*** Data shown ***

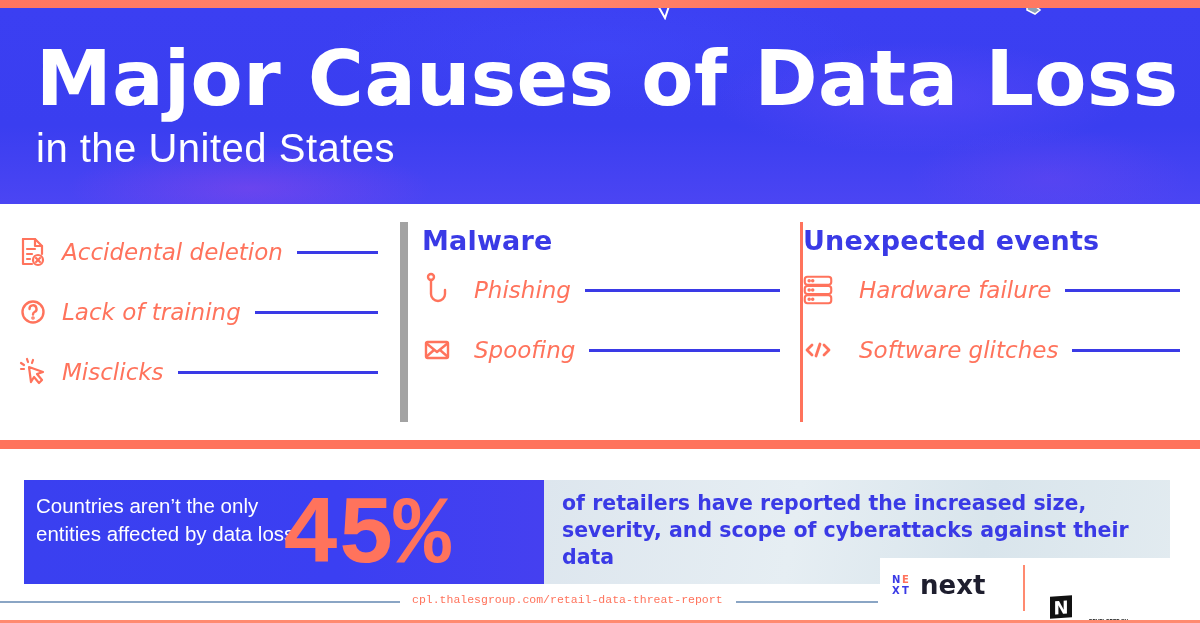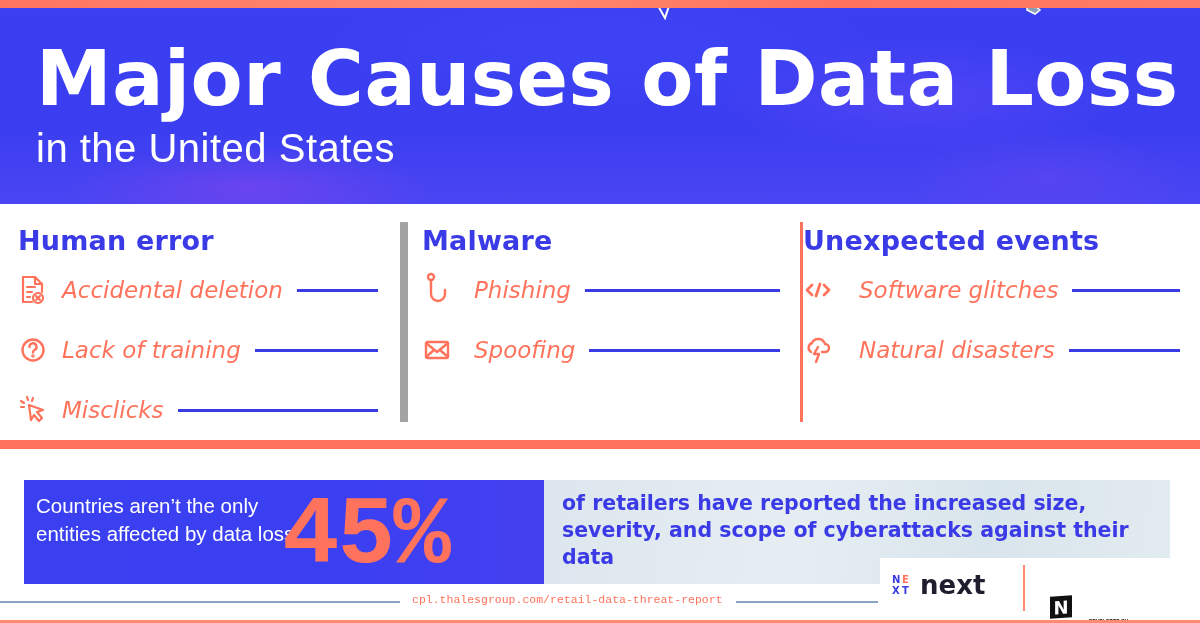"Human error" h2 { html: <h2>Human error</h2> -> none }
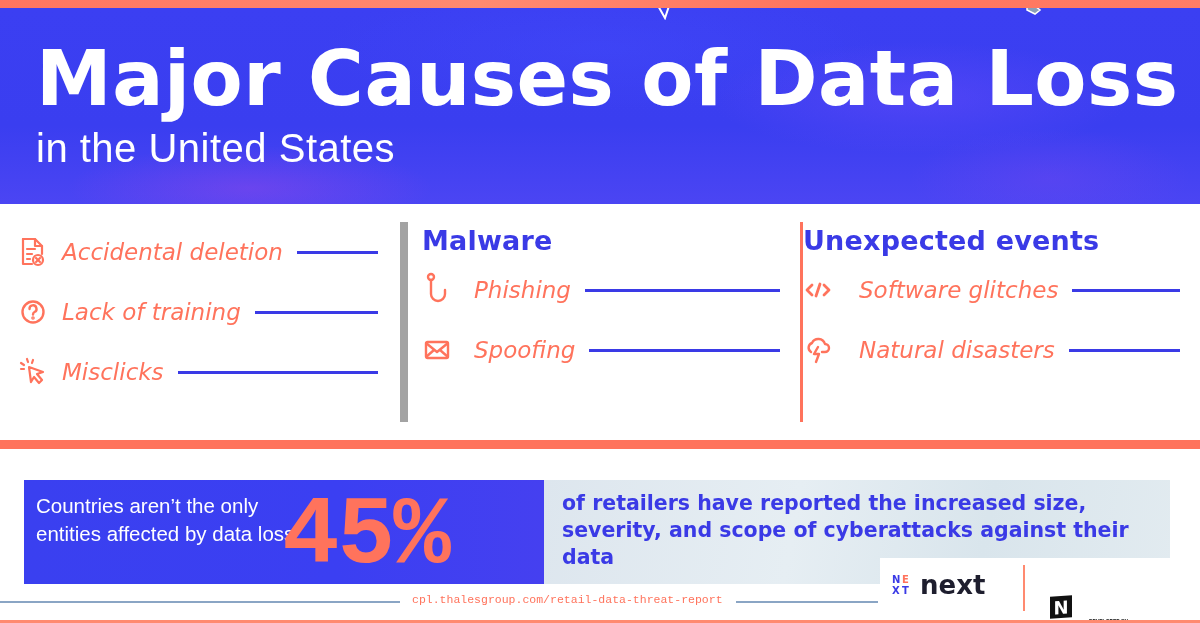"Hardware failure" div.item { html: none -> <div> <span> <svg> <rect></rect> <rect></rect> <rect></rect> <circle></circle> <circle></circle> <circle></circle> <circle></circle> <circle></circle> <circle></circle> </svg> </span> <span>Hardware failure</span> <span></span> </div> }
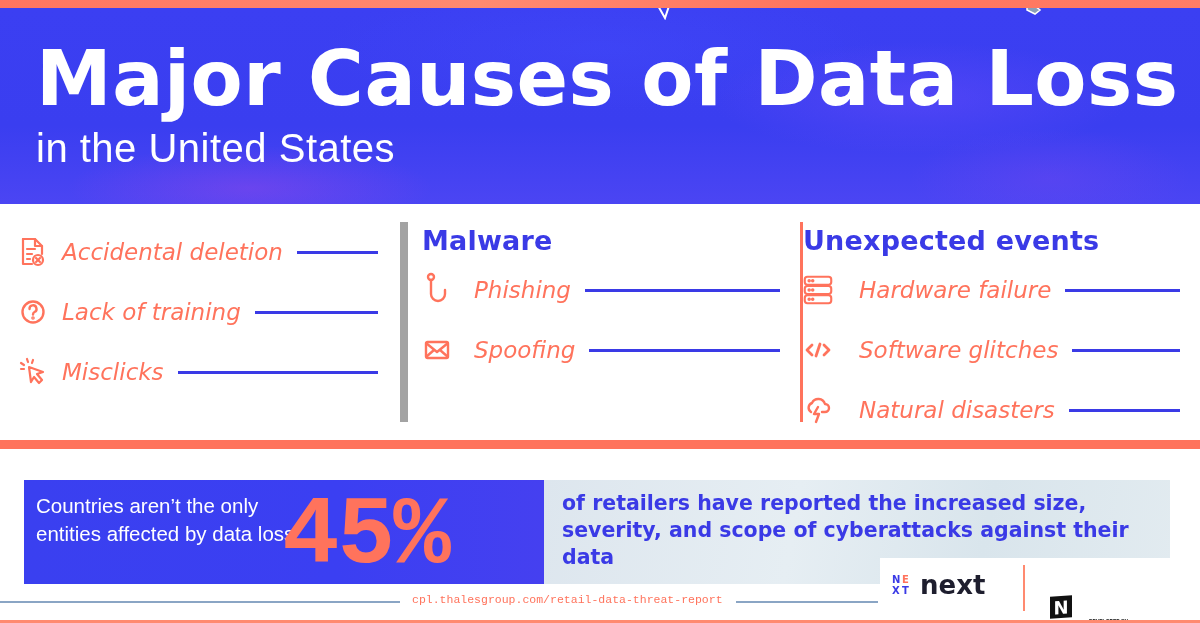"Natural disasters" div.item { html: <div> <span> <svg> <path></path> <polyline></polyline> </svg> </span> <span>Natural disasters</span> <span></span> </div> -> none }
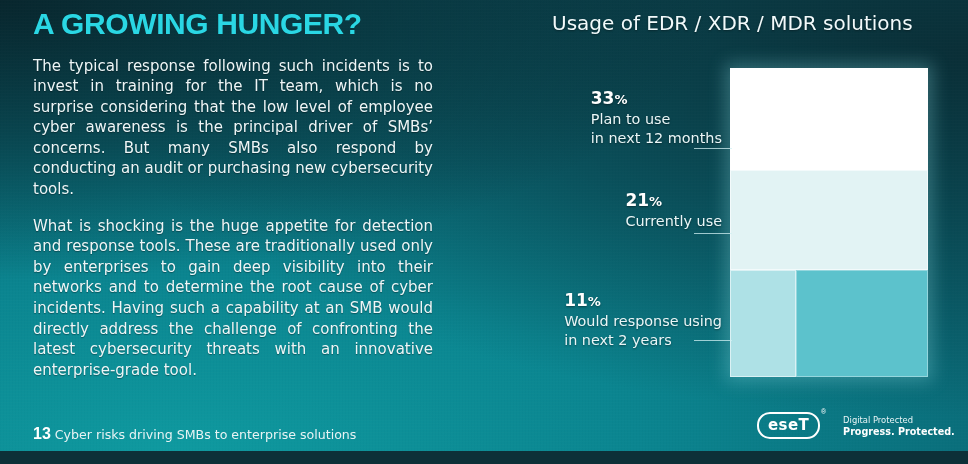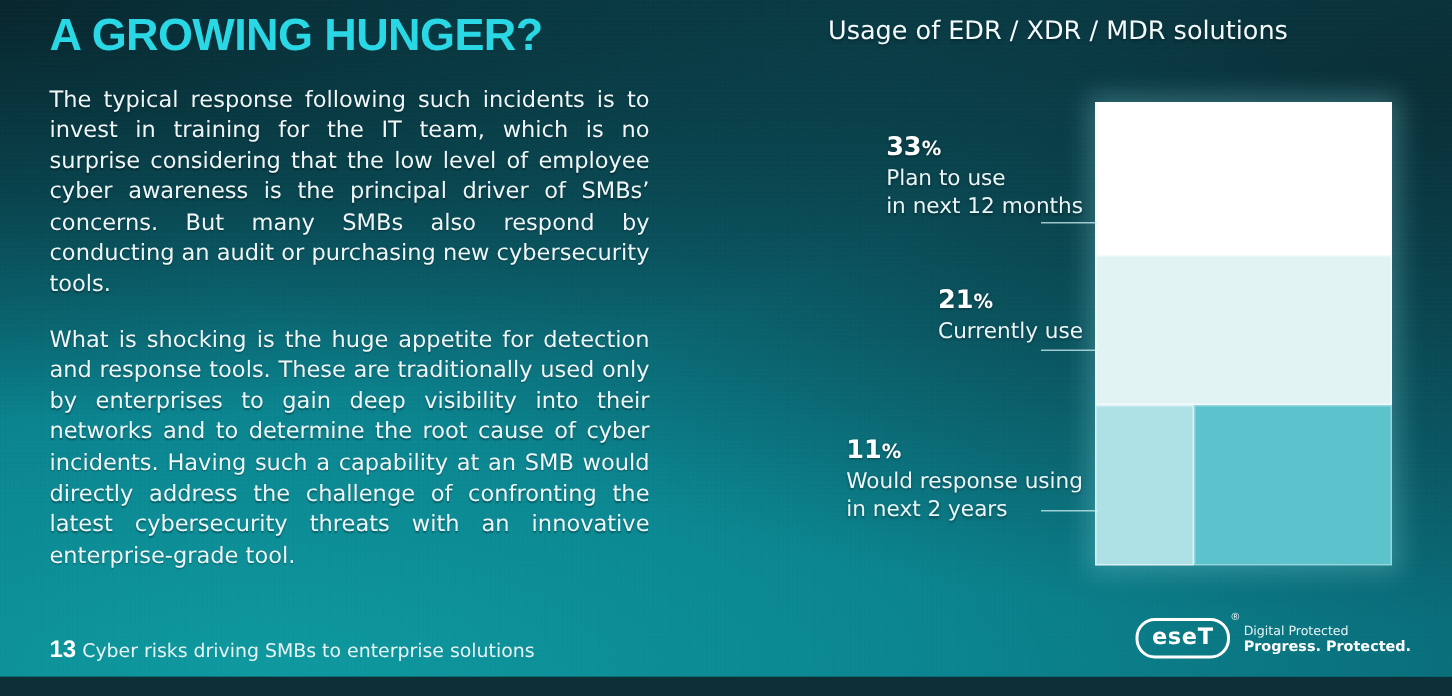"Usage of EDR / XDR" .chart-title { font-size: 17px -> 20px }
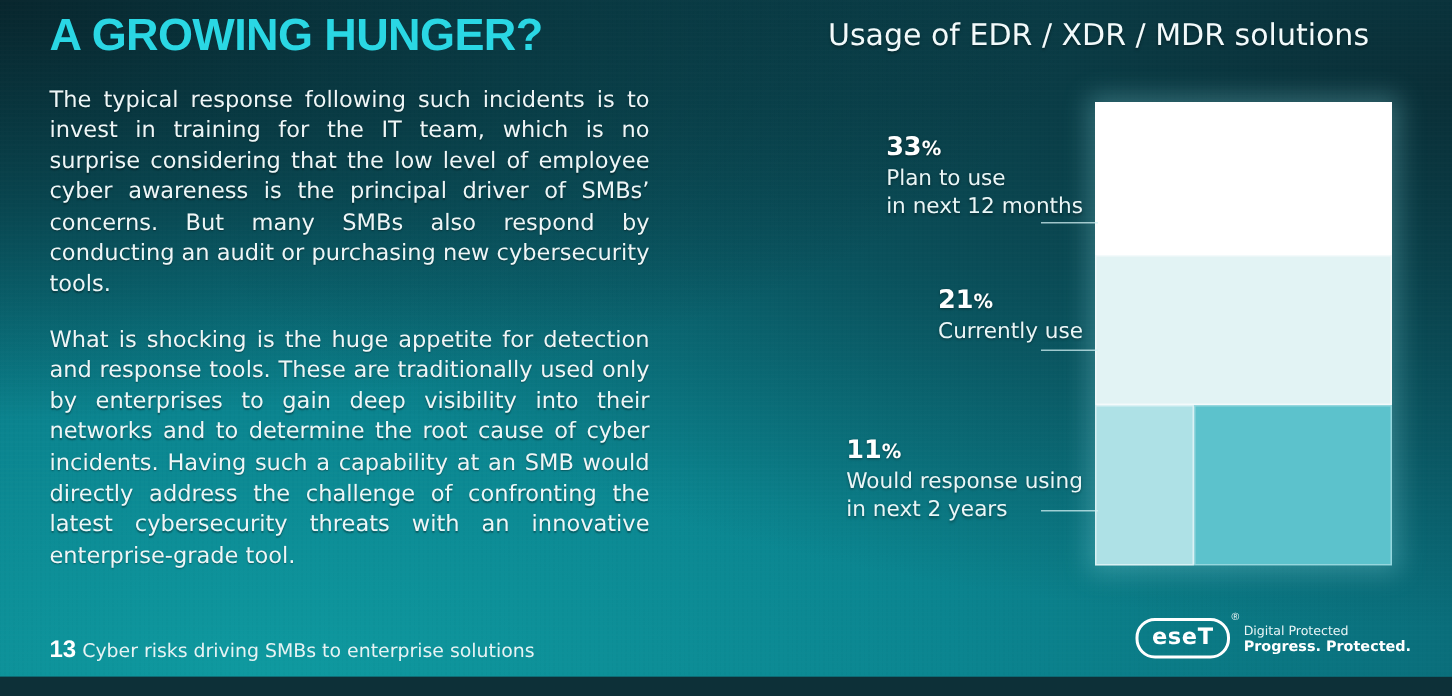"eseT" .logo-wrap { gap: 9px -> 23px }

*** End of Data shown ***
*** Data shown ***

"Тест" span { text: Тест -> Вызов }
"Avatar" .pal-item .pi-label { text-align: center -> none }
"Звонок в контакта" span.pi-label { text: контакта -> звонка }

*** End of Data shown ***

→ Work order:
Return only the part above that opens with the line containing "html: <h2>Human error</h2>" and closes with the line containing "html: <div> <span>", exactly and with both ends, skipping the pictures.

→ Output:
"Human error" h2 { html: <h2>Human error</h2> -> none }
"Hardware failure" div.item { html: none -> <div> <span> <svg> <rect></rect> <rect></rect> <rect></rect> <circle></circle> <circle></circle> <circle></circle> <circle></circle> <circle></circle> <circle></circle> </svg> </span> <span>Hardware failure</span> <span></span> </div> }
"Natural disasters" div.item { html: <div> <span> <svg> <path></path> <polyline></polyline> </svg> </span> <span>Natural disasters</span> <span></span> </div> -> none }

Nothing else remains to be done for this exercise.